*Work instructions*
This exercise calls for the records to be returned exactly, with images removed.

*Records shown*
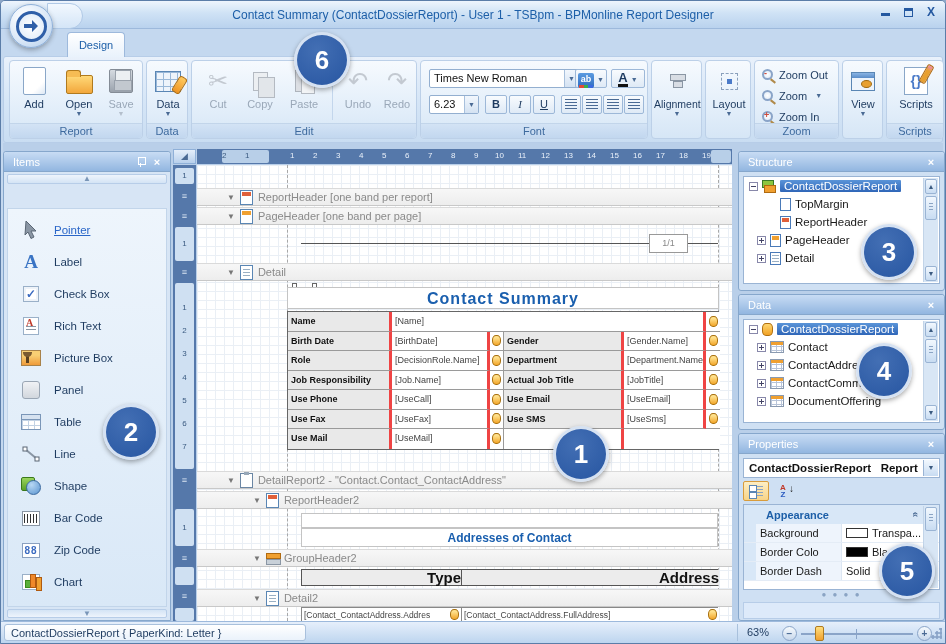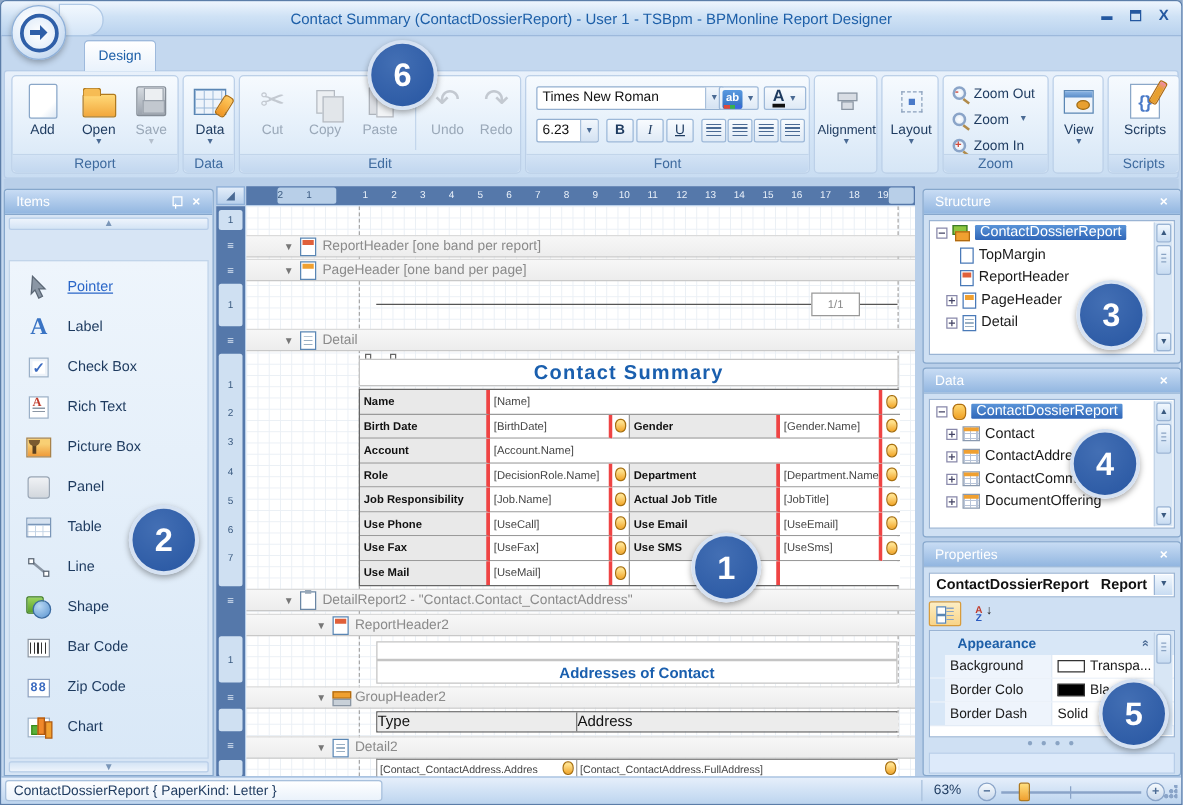--- a/index.html
+++ b/index.html
@@ -148,33 +148,33 @@
 .dtable .c{border-right:3px solid #ef4444;border-bottom:1px solid #9a9a9a;overflow:hidden;white-space:nowrap}
 .dtable .trow > .c:last-child,.dtable .trow > .icc:last-child{border-right:none}
 .dtable .trow:last-child > *{border-bottom:none}
 .lc{background:#e9e9e9;font-weight:bold;font-size:9px;padding-left:3px;line-height:18px;color:#111}
 .vc{font-size:9px;color:#444;padding-left:3px;line-height:18px;background:#fff}
 .icc{display:flex;align-items:center;justify-content:center;border-right:1px solid #9a9a9a;border-bottom:1px solid #9a9a9a;background:#fff}
 .db{width:9px;height:11px;border:1px solid #a8700f;border-radius:4px/5px;background:linear-gradient(180deg,#ffe08a 20%,#f2a62a);flex:none}
 .emptyrect{position:absolute;left:104px;top:348px;width:417px;height:15px;border:1px solid #c4c4c4;background:#fff;z-index:3}
 .addrtitle{position:absolute;left:104px;top:363px;width:417px;height:19px;border:1px solid #c4c4c4;background:#fff;z-index:3;text-align:center;font-weight:bold;font-size:12px;color:#1a5fae;line-height:18px}
 .ghrow{position:absolute;left:104px;top:404px;width:417px;height:17px;display:grid;grid-template-columns:160px 257px;z-index:3;border:1px solid #555}
-.ghc{background:#ececec;border-right:1px solid #555;font-weight:normal;font-size:12px;text-align:left;line-height:15px;color:#111}
+.ghc{background:#ececec;border-right:1px solid #555;font-weight:bold;font-size:15px;text-align:right;line-height:15px;color:#111}
 .ghrow .ghc:last-child{border-right:none}
 .d2row{position:absolute;left:104px;top:442px;width:417px;height:15px;display:grid;grid-template-columns:160px 257px;z-index:3;border:1px solid #888;border-bottom:none}
 .d2c{background:#fff;border-right:1px solid #888;font-size:8.5px;color:#444;line-height:14px;padding-left:2px;position:relative;overflow:hidden;white-space:nowrap}
 .d2row .d2c:last-child{border-right:none}
 .d2c .db{position:absolute;right:2px;top:1px}
 
 
 .rpanel{position:absolute;left:737px;width:207px;background:#cfe0f3;border:1px solid #86a7cc;border-radius:3px}
 .whitebox{position:absolute;left:4px;right:4px;background:#fff;border:1px solid #9ab4d4;overflow:hidden}
 .trw{display:flex;align-items:center;gap:4px;height:18px;padding-left:5px;font-size:11.5px;color:#1a1a1a;white-space:nowrap}
 .trw .sel{background:linear-gradient(#5a94d8,#2f66b8);color:#fff;padding:0 4px;border-radius:1px}
-.trw.ch{padding-left:24px}
+.trw.ch{padding-left:36px}
 .trw.chx{padding-left:13px}
 .exp{width:9px;height:9px;border:1px solid #88a;background:#fff;position:relative;flex:none}
 .exp::before{content:"";position:absolute;left:1px;right:1px;top:3px;height:1px;background:#446}
 .exp.plus::after{content:"";position:absolute;top:1px;bottom:1px;left:3px;width:1px;background:#446}
 .tic{flex:none;position:relative}
 .tr-root{width:14px;height:13px}
 .tr-root::before{content:"";position:absolute;left:0;top:0;width:10px;height:6px;background:#8cc63f;border:1px solid #3a7a2a}
 .tr-root::after{content:"";position:absolute;right:0;bottom:0;width:10px;height:6px;background:#f0a030;border:1px solid #b06a10}
 .tr-page{width:11px;height:13px;background:#fff;border:1px solid #4a7ab8}
 .tr-page.r::before{content:"";display:block;height:4px;margin:1px;background:#e0603a}
@@ -597,27 +597,20 @@
         <div class="c vc">[BirthDate]</div>
         <div class="icc">
             <span class="db"></span>
           </div>
         <div class="c lc">Gender</div>
         <div class="c vc">[Gender.Name]</div>
         <div class="icc">
             <span class="db"></span>
           </div>
       </div>
-      <div class="trow rA">
-        <div class="c lc">Account</div>
-        <div class="c vc">[Account.Name]</div>
-        <div class="icc">
-            <span class="db"></span>
-          </div>
-      </div>
       <div class="trow rB">
         <div class="c lc">Role</div>
         <div class="c vc">[DecisionRole.Name]</div>
         <div class="icc">
             <span class="db"></span>
           </div>
         <div class="c lc">Department</div>
         <div class="c vc">[Department.Name]</div>
         <div class="icc">
             <span class="db"></span>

*Worked solution*
--- a/index.html
+++ b/index.html
@@ -148,33 +148,33 @@
 .dtable .c{border-right:3px solid #ef4444;border-bottom:1px solid #9a9a9a;overflow:hidden;white-space:nowrap}
 .dtable .trow > .c:last-child,.dtable .trow > .icc:last-child{border-right:none}
 .dtable .trow:last-child > *{border-bottom:none}
 .lc{background:#e9e9e9;font-weight:bold;font-size:9px;padding-left:3px;line-height:18px;color:#111}
 .vc{font-size:9px;color:#444;padding-left:3px;line-height:18px;background:#fff}
 .icc{display:flex;align-items:center;justify-content:center;border-right:1px solid #9a9a9a;border-bottom:1px solid #9a9a9a;background:#fff}
 .db{width:9px;height:11px;border:1px solid #a8700f;border-radius:4px/5px;background:linear-gradient(180deg,#ffe08a 20%,#f2a62a);flex:none}
 .emptyrect{position:absolute;left:104px;top:348px;width:417px;height:15px;border:1px solid #c4c4c4;background:#fff;z-index:3}
 .addrtitle{position:absolute;left:104px;top:363px;width:417px;height:19px;border:1px solid #c4c4c4;background:#fff;z-index:3;text-align:center;font-weight:bold;font-size:12px;color:#1a5fae;line-height:18px}
 .ghrow{position:absolute;left:104px;top:404px;width:417px;height:17px;display:grid;grid-template-columns:160px 257px;z-index:3;border:1px solid #555}
-.ghc{background:#ececec;border-right:1px solid #555;font-weight:normal;font-size:12px;text-align:left;line-height:15px;color:#111}
+.ghc{background:#ececec;border-right:1px solid #555;font-weight:bold;font-size:15px;text-align:right;line-height:15px;color:#111}
 .ghrow .ghc:last-child{border-right:none}
 .d2row{position:absolute;left:104px;top:442px;width:417px;height:15px;display:grid;grid-template-columns:160px 257px;z-index:3;border:1px solid #888;border-bottom:none}
 .d2c{background:#fff;border-right:1px solid #888;font-size:8.5px;color:#444;line-height:14px;padding-left:2px;position:relative;overflow:hidden;white-space:nowrap}
 .d2row .d2c:last-child{border-right:none}
 .d2c .db{position:absolute;right:2px;top:1px}
 
 
 .rpanel{position:absolute;left:737px;width:207px;background:#cfe0f3;border:1px solid #86a7cc;border-radius:3px}
 .whitebox{position:absolute;left:4px;right:4px;background:#fff;border:1px solid #9ab4d4;overflow:hidden}
 .trw{display:flex;align-items:center;gap:4px;height:18px;padding-left:5px;font-size:11.5px;color:#1a1a1a;white-space:nowrap}
 .trw .sel{background:linear-gradient(#5a94d8,#2f66b8);color:#fff;padding:0 4px;border-radius:1px}
-.trw.ch{padding-left:24px}
+.trw.ch{padding-left:36px}
 .trw.chx{padding-left:13px}
 .exp{width:9px;height:9px;border:1px solid #88a;background:#fff;position:relative;flex:none}
 .exp::before{content:"";position:absolute;left:1px;right:1px;top:3px;height:1px;background:#446}
 .exp.plus::after{content:"";position:absolute;top:1px;bottom:1px;left:3px;width:1px;background:#446}
 .tic{flex:none;position:relative}
 .tr-root{width:14px;height:13px}
 .tr-root::before{content:"";position:absolute;left:0;top:0;width:10px;height:6px;background:#8cc63f;border:1px solid #3a7a2a}
 .tr-root::after{content:"";position:absolute;right:0;bottom:0;width:10px;height:6px;background:#f0a030;border:1px solid #b06a10}
 .tr-page{width:11px;height:13px;background:#fff;border:1px solid #4a7ab8}
 .tr-page.r::before{content:"";display:block;height:4px;margin:1px;background:#e0603a}
@@ -597,27 +597,20 @@
         <div class="c vc">[BirthDate]</div>
         <div class="icc">
             <span class="db"></span>
           </div>
         <div class="c lc">Gender</div>
         <div class="c vc">[Gender.Name]</div>
         <div class="icc">
             <span class="db"></span>
           </div>
       </div>
-      <div class="trow rA">
-        <div class="c lc">Account</div>
-        <div class="c vc">[Account.Name]</div>
-        <div class="icc">
-            <span class="db"></span>
-          </div>
-      </div>
       <div class="trow rB">
         <div class="c lc">Role</div>
         <div class="c vc">[DecisionRole.Name]</div>
         <div class="icc">
             <span class="db"></span>
           </div>
         <div class="c lc">Department</div>
         <div class="c vc">[Department.Name]</div>
         <div class="icc">
             <span class="db"></span>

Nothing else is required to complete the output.